HOW THE FAB FOUR TOPPLED THE USSR

HOW THE BEATLES ROCKED THE KREMLIN BY LESLIE WOODHEAD



All you need is The Beatles: Did they really bring about the downfall of the Soviet Union?
Did the Fab Four bring down the Soviet Empire single-handed? It’s a wonderful thought.
State communism may have resisted all the other blandishments of late-20th-century Anglo-American capitalism, not to mention the unceasing threat of mutually assured destruction, but to the second side of Abbey Road it had no answer.
According to Leslie Woodhead, though, there’s more truth to it than we might expect.
Woodhead is a distinguished documentary maker, winner of multiple awards, old jazz fan and tireless chronicler of life behind the Iron Curtain, who one day in 1962 went into a grotty club in Liverpool to film a new young band playing a couple of songs, for Granada TV.
Though it wasn’t his sort of music at all, he marvelled at their energy, their attitude and above all their tunes. (This book has eight ‘previously unseen photos’ of the band, all of them taken on that day.) To have heard them then, and watched subsequently as they changed pop music for ever, must have been wonderfully exciting.

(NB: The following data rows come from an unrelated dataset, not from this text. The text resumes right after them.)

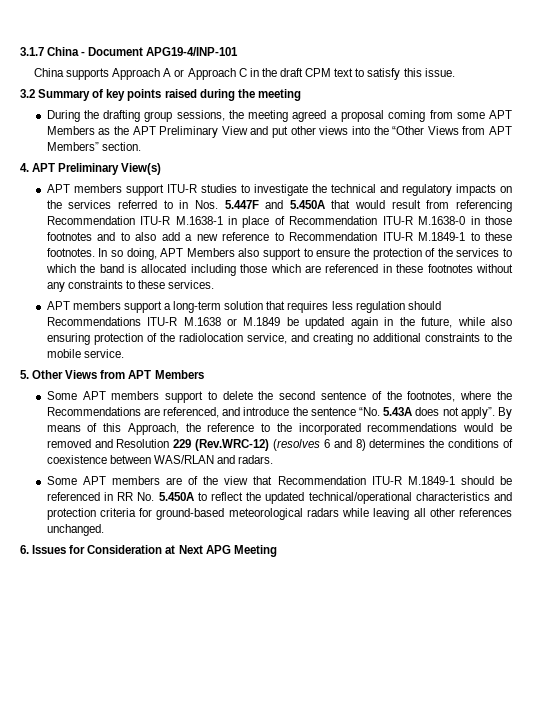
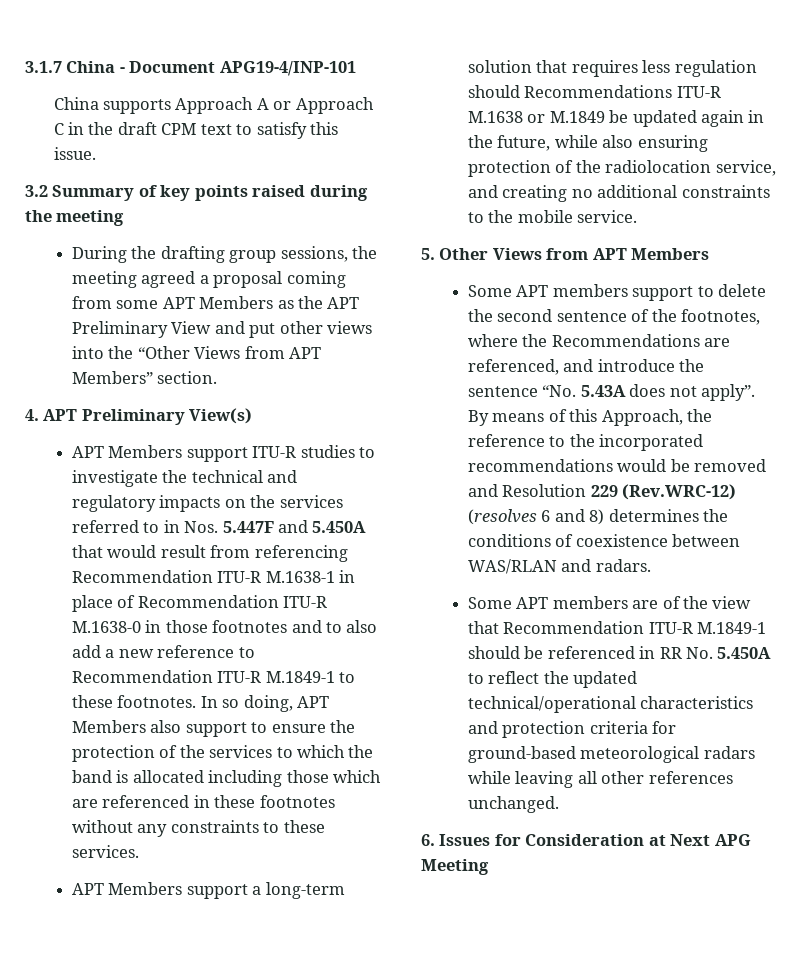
- APT members support ITU-R studies to investigate the technical and regulatory impacts on the services referred to in Nos. 5.447F and 5.450A that would result from referencing Recommendation ITU-R M.1638-1 in place of Recommendation ITU-R M.1638-0 in those footnotes and to also add a new reference to Recommendation ITU-R M.1849-1 to these footnotes.
+ APT Members support ITU-R studies to investigate the technical and regulatory impacts on the services referred to in Nos. 5.447F and 5.450A that would result from referencing Recommendation ITU-R M.1638-1 in place of Recommendation ITU-R M.1638-0 in those footnotes and to also add a new reference to Recommendation ITU-R M.1849-1 to these footnotes.
- APT members support a long-term solution that requires less regulation should Recommendations ITU-R M.1638 or M.1849 be updated again in the future, while also ensuring protection of the radiolocation service, and creating no additional constraints to the mobile service.
+ APT Members support a long-term solution that requires less regulation should Recommendations ITU-R M.1638 or M.1849 be updated again in the future, while also ensuring protection of the radiolocation service, and creating no additional constraints to the mobile service.

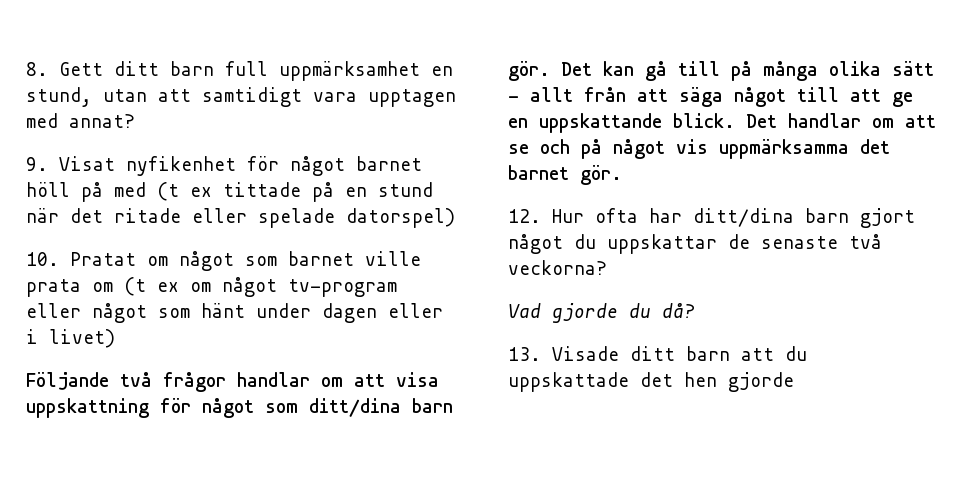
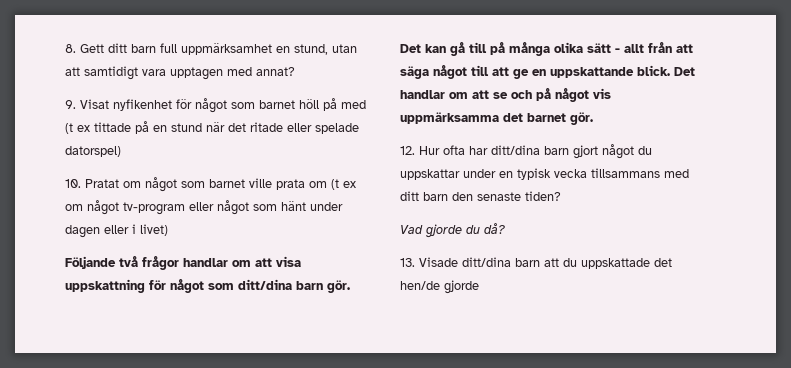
- 9. Visat nyfikenhet för något barnet höll på med (t ex tittade på en stund när det ritade eller spelade datorspel)
+ 9. Visat nyfikenhet för något som barnet höll på med (t ex tittade på en stund när det ritade eller spelade datorspel)
- 12. Hur ofta har ditt/dina barn gjort något du uppskattar de senaste två veckorna?
+ 12. Hur ofta har ditt/dina barn gjort något du uppskattar under en typisk vecka tillsammans med ditt barn den senaste tiden?
- 13. Visade ditt barn att du uppskattade det hen gjorde
+ 13. Visade ditt/dina barn att du uppskattade det hen/de gjorde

Starting out: The Beatles in the Cavern Club

In the Soviet Union, life was as grey and unforgiving as Leonid Brezhnev’s face. Culture, such as it was, was centrally controlled by people who had no culture. Popular music’s job, according to Pravda, was ‘to fulfil serious social and political tasks’. Dancing was not on the menu, unless it was a waltz or a polka.
‘Officials compared rock music with earthquakes and tornadoes, blaming this “ape music” for delinquency, alcoholism, vandalism  and rape.’
In this, they were much in accord with disapproving older generations all over the world, although I doubt they would have appreciated the irony.
But you can’t stop the music. In the absence of available vinyl, rock ’n’ roll fans in the Fifties made illegal records by pressing the grooves onto X-ray film.
‘Records on bones’, they called them. ‘The sound quality was terrible, but the X-ray records felt like the real thing to rock-starved kids who could hear See You Later, Alligator on a shadowy image of some babushka’s lungs.’
When Woodhead was doing his national service in Berlin, he came across a couple of bedraggled teenage Soviet soldiers who had climbed over the fence to escape.